On 1 October 1991 I requested a further report from [the
Board] as regards the supervision of [the applicant's]
guardianship. My request was partly due to what had earlier
been disclosed in the matter and partly as a result of the
written submissions by Ms. Pirkko Turpeinen, a psychiatrist
and senior physician, by Mr. Seppo Järvinen and by
Mr. Matti Schroderus, a psychiatrist. All of these
contained sharp criticism of [the applicant's] conditions.
[The Board] has been requested to submit a detailed account
of how and when [the applicant] has been able to study the
settlements of his accounts, how much in disposable funds
he is receiving and in what way, how he has been receiving
rehabilitation as from 30 May 1991 and of what kind, as
well as an account of his treatment at the hospital of Eira
and why this was discontinued. [The Board] has further been
requested to re-assess the guardian's actions in the light
of the additional information disclosed in the case.

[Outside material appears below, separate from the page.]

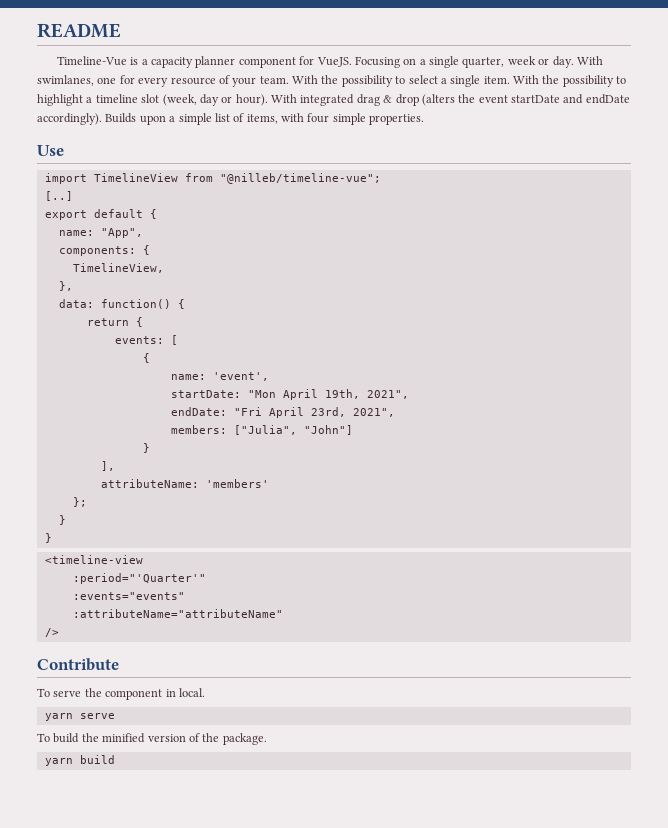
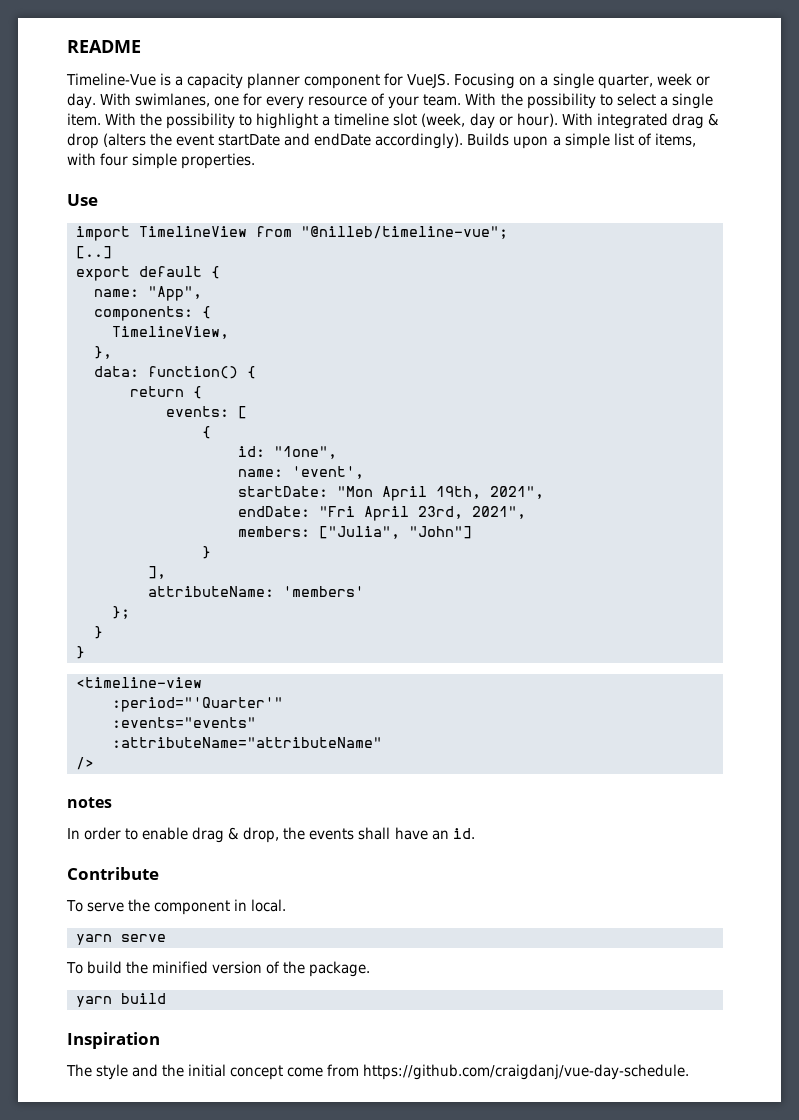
(150, 358) none -> [238,446,337,459] // id: "1one",
(59, 632) none -> [67,797,112,808] [67,827,475,843] // notes // In order to enable drag & drop, the events shall have an id.
(115, 759) none -> [67,1032,160,1049] [66,1064,690,1080] // Inspiration // The style and the initial concept come from https://github.com/craigdanj/vue-day-schedule.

In its submission of 7 November 1991 [the Board] has noted
that according to the settlement of accounts for 1990
approved by [the District Court] [the applicant] received
a pension income ... amounting to a total of 45.711 FIM.
His costs of living and disposable funds [used] ...
amounted to a total of 46.629 FIM. [His] pension had thus
been used for the upkeep of his welfare. In practice [the
home helpers] had handed over the money. Out of a cash
amount provided by the guardian they give [the applicant]
money for his needs against a receipt. No new information
concerning the guardian's actions on the basis of which its
opinion on the matter could change had come to [the
Board's] attention.
[The Board] has appended a statement by [the guardian's
lawyer] of 23 October 1991 ... indicating that [the
applicant] has been given an opportunity to examine the
settlement of his accounts by means of copies of the
[pertinent] documents. Except for a few initial years of
his guardianship [the applicant] had refused to receive the
documents or had torn them up immediately. Accordingly, it
had not been possible to hand him the receipts for
inspection. In recent years [he] had not even requested to
see the settlements of his accounts, but had remained
completely passive in this respect. It had never been
possible properly to discuss ... the settlements or indeed
any other matter related to his guardianship. As his
guardian, [S.P.] has given [the applicant] a monthly
average of FIM 2,000 in cash. [The applicant] uses his
disposable funds for the most multifarious attempts to file
totally unfounded criminal complaints and petitions for
review merely in order to torment his guardian and the
members of his family. All along [he] has had the right and
possibility to maintain, in accordance with his position,
a material standard of living corresponding to his
possessions, and the spiritual welfare and atmosphere
afforded by his mental abilities. Subsequent to
[30 May 1991] a place for [him] had been obtained in the
Punkaharju hospital for care and rehabilitation, a renowned
establishment of high standard, but [he] did not wish to
avail himself even of this opportunity in its entirety.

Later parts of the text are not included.